Problem description
Pick each line containing the word "yellow" out of the data below.

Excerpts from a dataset
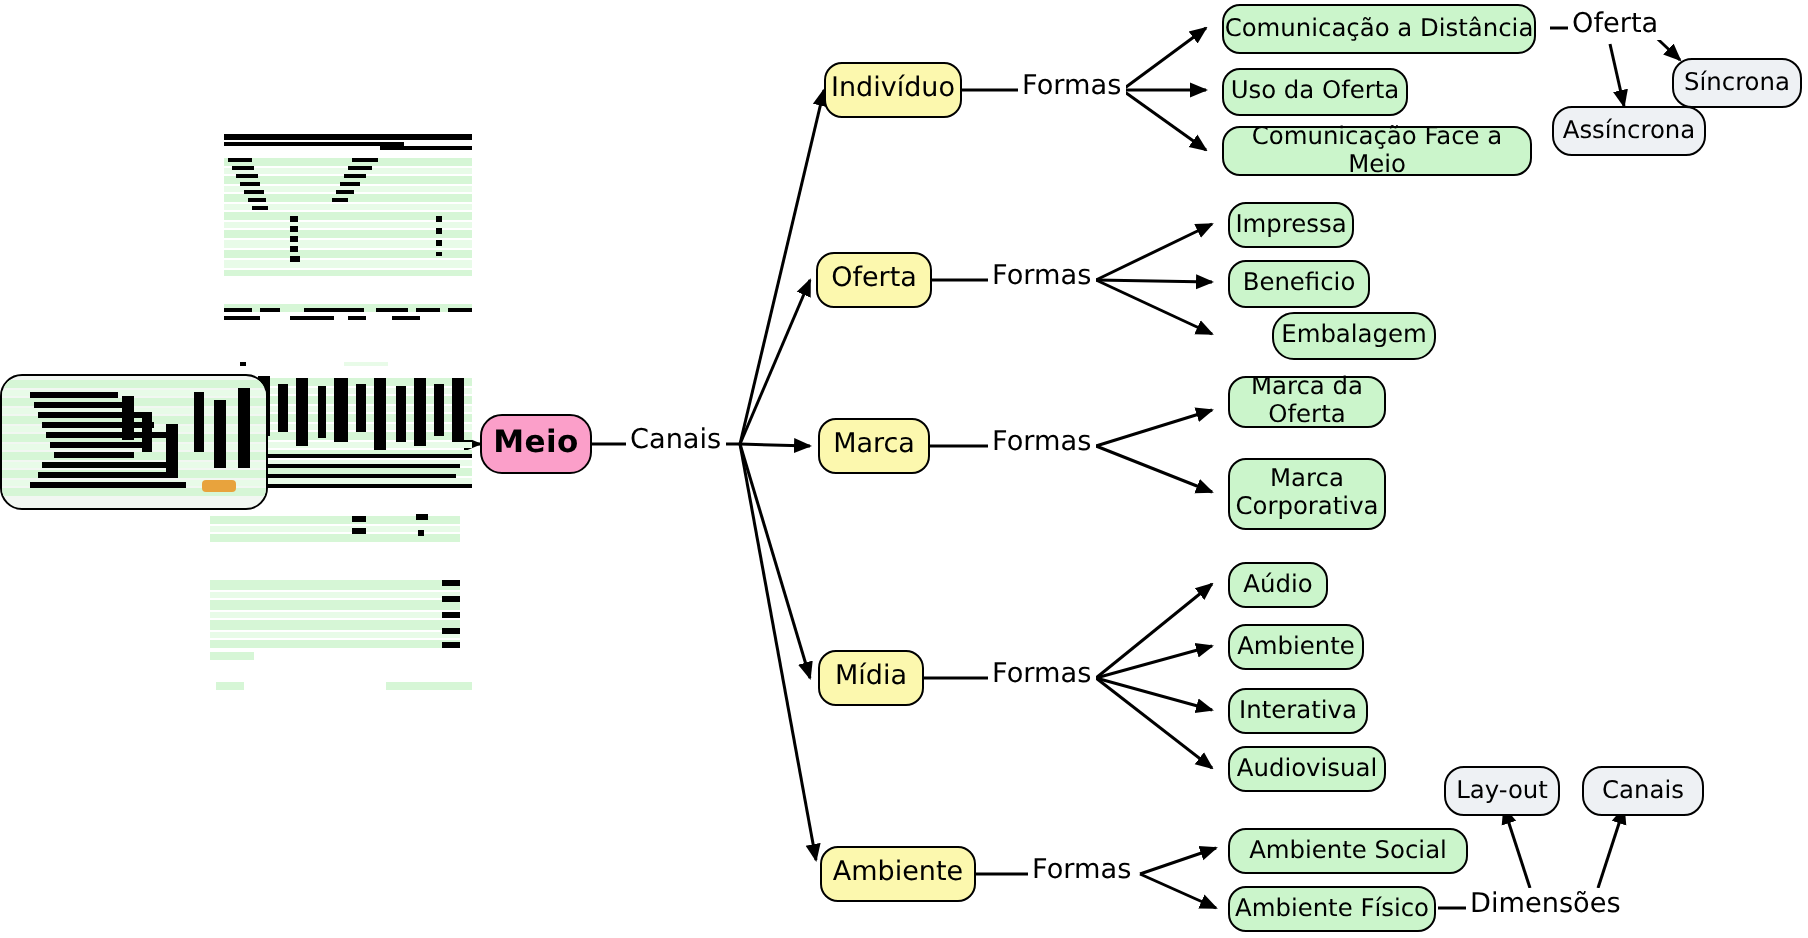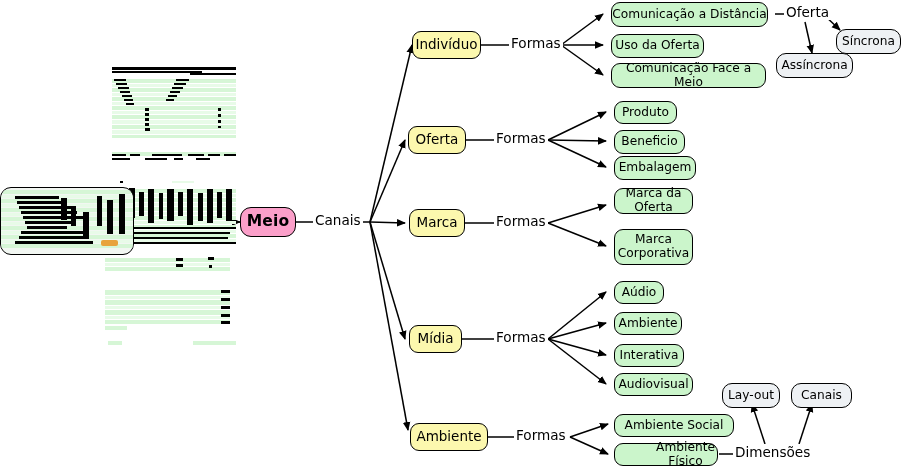--- a/index.html
+++ b/index.html
@@ -305,36 +305,36 @@
   <div class="node yellow" style="left:412px;top:31px;width:69px;height:28px;">Indivíduo</div>
   <div class="node yellow" style="left:408px;top:126px;width:58px;height:28px;">Oferta</div>
   <div class="node yellow" style="left:409px;top:209px;width:56px;height:28px;">Marca</div>
   <div class="node yellow" style="left:409px;top:325px;width:53px;height:28px;">Mídia</div>
   <div class="node yellow" style="left:410px;top:423px;width:78px;height:28px;">Ambiente</div>
 
   <div class="node green" style="left:611px;top:2px;width:157px;height:25px;">Comunicação a Distância</div>
   <div class="node green" style="left:611px;top:34px;width:93px;height:24px;">Uso da Oferta</div>
   <div class="node green" style="left:611px;top:63px;width:155px;height:25px;">Comunicação Face a Meio</div>
 
-  <div class="node green" style="left:614px;top:101px;width:63px;height:23px;">Produto</div>
+  <div class="node green" style="left:614px;top:101px;width:63px;height:23px;">Impressa</div>
   <div class="node green" style="left:614px;top:130px;width:71px;height:24px;">Beneficio</div>
-  <div class="node green" style="left:614px;top:156px;width:82px;height:24px;">Embalagem</div>
+  <div class="node green" style="left:636px;top:156px;width:82px;height:24px;border-radius:11px;">Embalagem</div>
 
   <div class="node green" style="left:614px;top:188px;width:79px;height:26px;">Marca da
 Oferta</div>
   <div class="node green" style="left:614px;top:229px;width:79px;height:36px;">Marca
 Corporativa</div>
 
   <div class="node green" style="left:614px;top:281px;width:50px;height:23px;">Aúdio</div>
   <div class="node green" style="left:614px;top:312px;width:68px;height:23px;">Ambiente</div>
   <div class="node green" style="left:614px;top:344px;width:70px;height:23px;text-align:right;">Interativa</div>
   <div class="node green" style="left:614px;top:373px;width:79px;height:23px;">Audiovisual</div>
 
   <div class="node green" style="left:614px;top:414px;width:120px;height:23px;">Ambiente Social</div>
-  <div class="node green" style="left:614px;top:443px;width:104px;height:23px;padding-left:39px;">Ambiente Físico</div>
+  <div class="node green" style="left:614px;top:443px;width:104px;height:23px;">Ambiente Físico</div>
 
   <div class="node grey" style="left:836px;top:17px;width:65px;height:25px;margin-top:12px;">Síncrona</div>
   <div class="node grey" style="left:776px;top:53px;width:77px;height:25px;">Assíncrona</div>
 
   <div class="node grey" style="left:722px;top:383px;width:58px;height:25px;">Lay-out</div>
   <div class="node grey" style="left:791px;top:383px;width:61px;height:25px;">Canais</div>
 
   <div class="edge-label" style="left:313px;top:212px;">Canais</div>
   <div class="edge-label" style="left:509px;top:35px;">Formas</div>
   <div class="edge-label" style="left:494px;top:130px;">Formas</div>

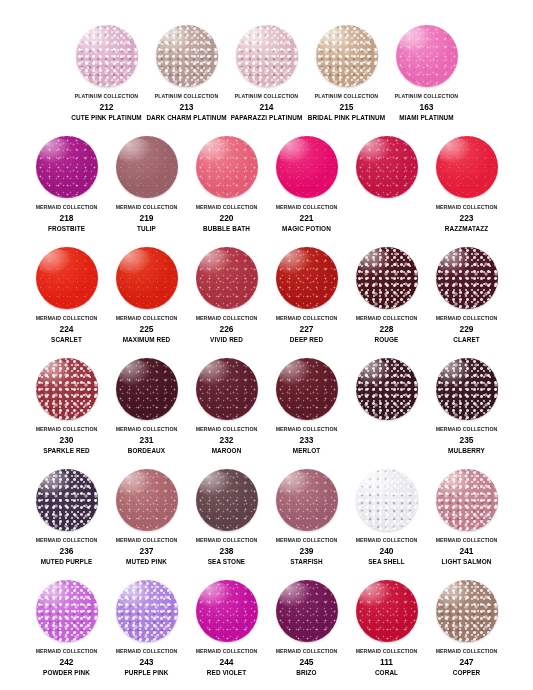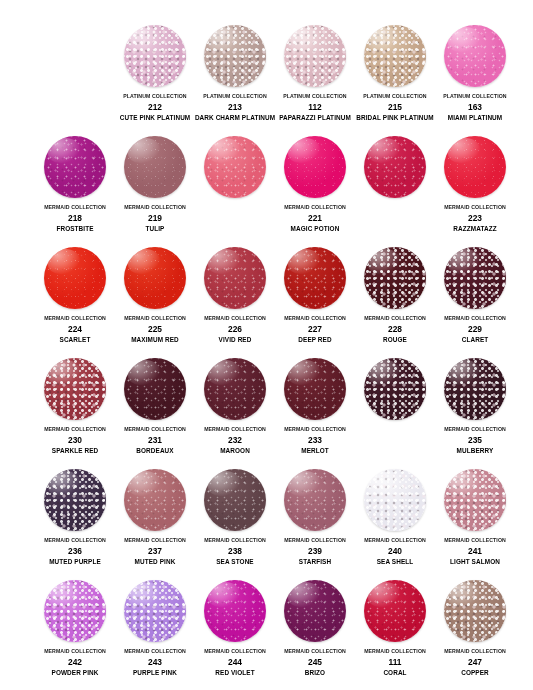--- a/index.html
+++ b/index.html
@@ -18,21 +18,21 @@
     box-sizing: border-box;
     width: 533px;
     height: 690px;
     padding: 20px 18px 8px 18px;
     display: flex;
     flex-direction: column;
   }
   .swatch-row {
     display: flex;
     flex-direction: row;
-    justify-content: flex-end;
+    justify-content: center;
     margin-bottom: 9px;
   }
   .swatch-cell {
     width: 80px;
     display: flex;
     flex-direction: column;
     align-items: center;
   }
   .disc-wrap {
     width: 80px;
@@ -155,21 +155,21 @@
         </div>
       </div>
       <div class="swatch-cell">
         <div class="disc-wrap">
           <div class="disc g-high" style="background: radial-gradient(circle at 34% 26%, rgb(236, 210, 214) 0%, rgb(217, 179, 189) 58%, rgb(217, 179, 189) 100%);">
             <span class="sparkle"></span>
           </div>
         </div>
         <div class="labels">
           <div class="collection">PLATINUM COLLECTION</div>
-          <div class="code">112</div>
+          <div class="code">214</div>
           <div class="name">PAPARAZZI PLATINUM</div>
         </div>
       </div>
       <div class="swatch-cell">
         <div class="disc-wrap">
           <div class="disc g-high" style="background: radial-gradient(circle at 34% 26%, rgb(221, 196, 169) 0%, rgb(194, 162, 135) 58%, rgb(194, 162, 135) 100%);">
             <span class="sparkle"></span>
           </div>
         </div>
         <div class="labels">
@@ -214,20 +214,25 @@
           <div class="collection">MERMAID COLLECTION</div>
           <div class="code">219</div>
           <div class="name">TULIP</div>
         </div>
       </div>
       <div class="swatch-cell">
         <div class="disc-wrap">
           <div class="disc g-med" style="background: radial-gradient(circle at 34% 26%, rgb(239, 127, 144) 0%, rgb(228, 93, 116) 58%, rgb(228, 93, 116) 100%);">
             <span class="sparkle"></span>
           </div>
+        </div>
+        <div class="labels">
+          <div class="collection">MERMAID COLLECTION</div>
+          <div class="code">220</div>
+          <div class="name">BUBBLE BATH</div>
         </div>
       </div>
       <div class="swatch-cell">
         <div class="disc-wrap">
           <div class="disc g-low" style="background: radial-gradient(circle at 34% 26%, rgb(240, 48, 127) 0%, rgb(227, 9, 106) 58%, rgb(227, 9, 106) 100%);">
             <span class="sparkle"></span>
           </div>
         </div>
         <div class="labels">
           <div class="collection">MERMAID COLLECTION</div>

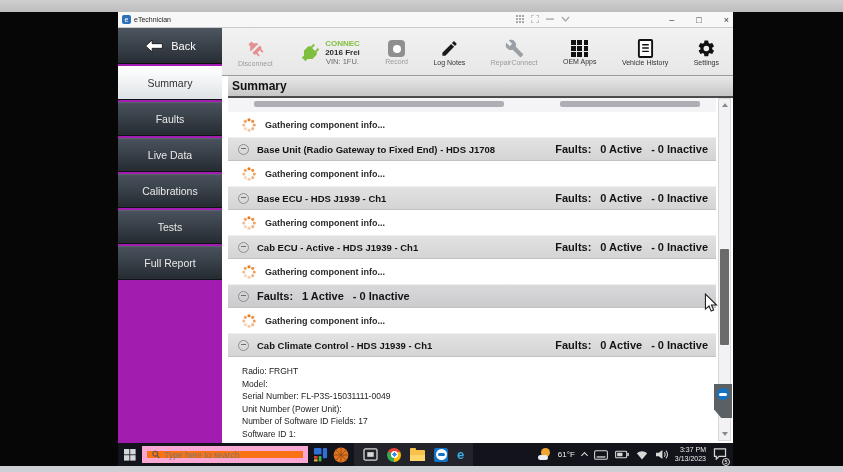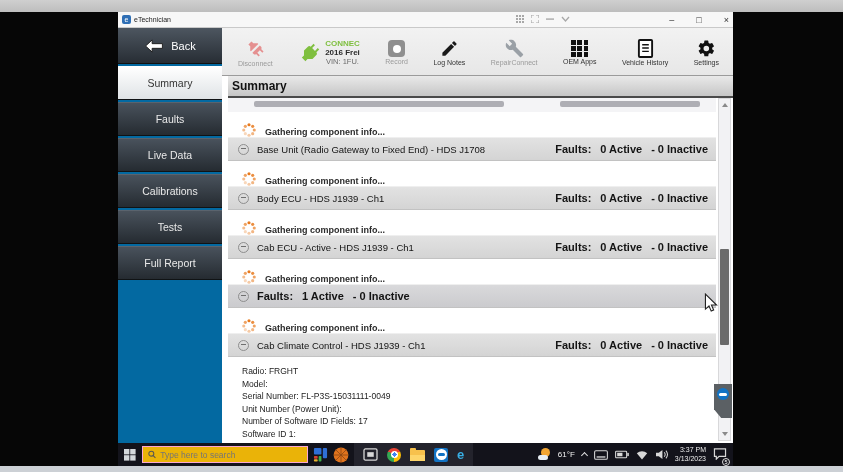--- a/index.html
+++ b/index.html
@@ -12,21 +12,21 @@
   
   .titlebar{position:absolute;top:0;left:0;right:0;height:16px;background:#f7f7f7;border-bottom:1px solid #c9c9c9;display:flex;align-items:center;padding:0 4px;}
   .appico{width:9px;height:9px;background:#2f6fb5;border-radius:2px;color:#fff;font-size:7px;line-height:9px;text-align:center;margin-right:3px;}
   .wtitle{font-size:7px;color:#222;flex:0 0 auto;}
   .tbmid{position:absolute;left:398px;top:3px;display:flex;gap:7px;align-items:center;}
   .tbmid svg{display:block;}
   .wctrl{position:absolute;right:4px;top:0;height:16px;display:flex;align-items:center;gap:22px;font-size:9px;color:#333;}
   .wctrl span{cursor:default;}
   
   .appbody{position:absolute;top:16px;left:0;right:0;height:415px;}
-  .leftcol{position:absolute;left:0;top:0;width:104px;height:100%;background:#0369a1;}
+  .leftcol{position:absolute;left:0;top:0;width:104px;height:100%;background:#a21caf;}
   .backbtn{height:36px;margin-bottom:2px;background:linear-gradient(#4d5660,#272d34);display:flex;align-items:center;justify-content:center;gap:7px;color:#fff;font-size:11px;border-bottom:1px solid #111;}
   .tab{height:34px;margin-bottom:2px;background:linear-gradient(#49525c,#252b31);display:flex;align-items:center;justify-content:center;color:#e9e9e9;font-size:10.5px;border-top:1px solid #5a636d;border-bottom:1px solid #101315;}
   .tab.selected{background:linear-gradient(#ffffff,#dfe3e6);color:#333;border-top:1px solid #fff;}
   .rightcol{position:absolute;left:104px;top:0;width:511px;height:100%;background:#fff;}
   
   .toolbar{height:48px;background:linear-gradient(#f2f2f2,#e7e7e7);border-bottom:1px solid #9b9b9b;display:flex;align-items:center;justify-content:space-between;padding:2px 14px 0 16px;}
   .tbtn{display:flex;flex-direction:column;align-items:center;justify-content:center;gap:1px;}
   .tbtn .lbl{font-size:7px;color:#333;}
   .tbtn .lbl.dim{color:#9a9a9a;}
   .connect{display:flex;align-items:center;gap:3px;}
@@ -39,44 +39,44 @@
   .oemgrid{width:17px;height:17px;display:grid;grid-template-columns:repeat(3,1fr);gap:1.5px;}
   .oemgrid i{background:#121212;}
   
   .main{position:absolute;left:0;top:48px;width:511px;height:367px;background:#fff;overflow:hidden;}
   .mhead{margin-left:6px;height:22px;background:linear-gradient(#e9e9e9,#c6c6c6);border-bottom:2px solid #4a4a4a;display:flex;align-items:center;padding-left:4px;font-size:12px;font-weight:bold;color:#111;}
   .viewport{position:absolute;left:6px;top:22px;width:488px;bottom:0;overflow:hidden;}
   .crow{height:14px;overflow:hidden;position:relative;background:#f4f4f6;filter:blur(.6px);}
   .crow i{position:absolute;top:3px;height:6px;background:#aeaeb4;border-radius:2px;}
   .crow .b1{left:26px;width:250px;}
   .crow .b2{left:332px;width:140px;}
-  .lrow{height:25px;display:flex;align-items:flex-end;padding-left:14px;gap:9px;background:#fff;}
+  .lrow{height:25px;display:flex;align-items:center;padding-left:14px;gap:9px;background:#fff;}
   .ltext{font-size:9px;font-weight:bold;color:#2b2b2b;}
   .grow{height:24px;background:linear-gradient(#e2e2e2,#d4d4d4);border-top:1px solid #efefef;border-bottom:1px solid #c2c2c2;display:flex;align-items:center;padding:0 6px 0 10px;gap:8px;}
   .grow.sel{background:linear-gradient(#d9d9db,#cbcbce);}
-  .gname{font-size:9.5px;font-weight:normal;color:#141414;flex:1 1 auto;white-space:nowrap;overflow:hidden;}
+  .gname{font-size:9.5px;font-weight:bold;color:#141414;flex:1 1 auto;white-space:nowrap;overflow:hidden;}
   .faults{display:flex;gap:9px;font-size:11px;font-weight:bold;color:#141414;white-space:nowrap;padding-right:2px;}
   .minuscirc{width:11px;height:11px;border:1.5px solid #8e8e8e;border-radius:50%;position:relative;flex:0 0 auto;}
   .minuscirc::after{content:"";position:absolute;left:2px;top:3.6px;width:4.5px;height:1.4px;background:#6f6f6f;}
   .details{padding:8px 0 0 14px;font-size:8.5px;color:#222;line-height:12.5px;background:#fff;}
   
   .sbar{position:absolute;right:2px;top:22px;bottom:2px;width:13px;background:#f2f2f4;border:1px solid #d8d8da;}
   .sarrow{position:absolute;left:0;width:100%;height:12px;display:flex;align-items:center;justify-content:center;}
   .sarrow.up{top:0;} .sarrow.down{bottom:0;}
   .tri-up{width:0;height:0;border-left:3px solid transparent;border-right:3px solid transparent;border-bottom:4px solid #8a8a8a;}
   .tri-down{width:0;height:0;border-left:3px solid transparent;border-right:3px solid transparent;border-top:4px solid #8a8a8a;}
   .sthumb{position:absolute;left:1px;width:9px;top:150px;height:96px;background:#6b6b6b;border-radius:1px;}
   
   .tvtab{position:absolute;left:596px;top:372px;width:18px;height:34px;background:#5b6064;clip-path:polygon(0 0,100% 0,100% 100%,40% 100%,0 74%);display:flex;justify-content:center;padding-top:4px;}
   .tvcirc{width:12px;height:12px;border-radius:50%;background:#1273c4;position:relative;}
   .tvcirc::after{content:"";position:absolute;left:2px;top:4.5px;width:8px;height:3px;background:#fff;border-radius:2px;}
   
   .taskbar{position:absolute;left:0;right:0;bottom:0;height:23px;background:#13131b;display:flex;align-items:center;}
   .start{width:24px;height:23px;display:flex;align-items:center;justify-content:center;}
-  .searchbox{width:166px;height:17px;background:#eab308;border:1px solid #f9a8d4;display:flex;align-items:center;gap:4px;padding:0 5px;}
+  .searchbox{width:166px;height:17px;background:#f97316;border:5px solid #f9a8d4;display:flex;align-items:center;gap:4px;padding:0 5px;}
   .searchbox input{border:0;outline:0;background:transparent;font-size:8.5px;color:#333;width:100%;padding:0;}
   .qicons{display:flex;align-items:center;gap:5px;margin-left:5px;}
   .appsec{display:flex;align-items:center;gap:9px;background:#23232c;height:23px;padding:0 9px;margin-left:5px;}
   .tray{margin-left:auto;display:flex;align-items:center;gap:7px;padding-right:6px;}
   .temp{font-size:8px;color:#f0f0f0;}
   .chev{width:5px;height:5px;border-left:1.4px solid #ddd;border-top:1.4px solid #ddd;transform:rotate(45deg);margin-top:2px;}
   .clock{font-size:7px;color:#eee;line-height:8.5px;text-align:right;}
   .chrome{width:14px;height:14px;border-radius:50%;background:conic-gradient(from -60deg,#ea4335 0 120deg,#fbbc05 0 240deg,#34a853 0 360deg);position:relative;}
   .chrome::after{content:"";position:absolute;left:3.5px;top:3.5px;width:7px;height:7px;border-radius:50%;background:radial-gradient(circle,#4285f4 0 2.2px,#fff 2.2px);}
   .folder{width:15px;height:11px;background:#f7c14c;border-radius:1px;position:relative;margin-top:2px;}
@@ -286,21 +286,21 @@
                       <circle cx="3.8" cy="12.2" r="1.8" opacity=".3"></circle>
         <circle cx="2" cy="8" r="1.8" opacity=".5"></circle>
                       <circle cx="3.8" cy="3.8" r="1.8" opacity=".7"></circle>
       </g>
     </svg>
     <span class="ltext">Gathering component info...</span>
   </div>
 
   <div class="grow">
     <span class="minuscirc"></span>
-    <span class="gname">Body ECU - HDS J1939 - Ch1</span>
+    <span class="gname">Base ECU - HDS J1939 - Ch1</span>
     <span class="faults">
       <span class="flabel">Faults:</span>
       <span class="factive">0 Active</span>
       <span class="finactive">- 0 Inactive</span>
     </span>
   </div>
 
   <div class="lrow">
     <svg width="14" height="14" viewBox="0 0 16 16">
       <g fill="#e87a1e">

Finished exercise
   <div class="node yellow" style="left:412px;top:31px;width:69px;height:28px;">Indivíduo</div>
   <div class="node yellow" style="left:408px;top:126px;width:58px;height:28px;">Oferta</div>
   <div class="node yellow" style="left:409px;top:209px;width:56px;height:28px;">Marca</div>
   <div class="node yellow" style="left:409px;top:325px;width:53px;height:28px;">Mídia</div>
   <div class="node yellow" style="left:410px;top:423px;width:78px;height:28px;">Ambiente</div>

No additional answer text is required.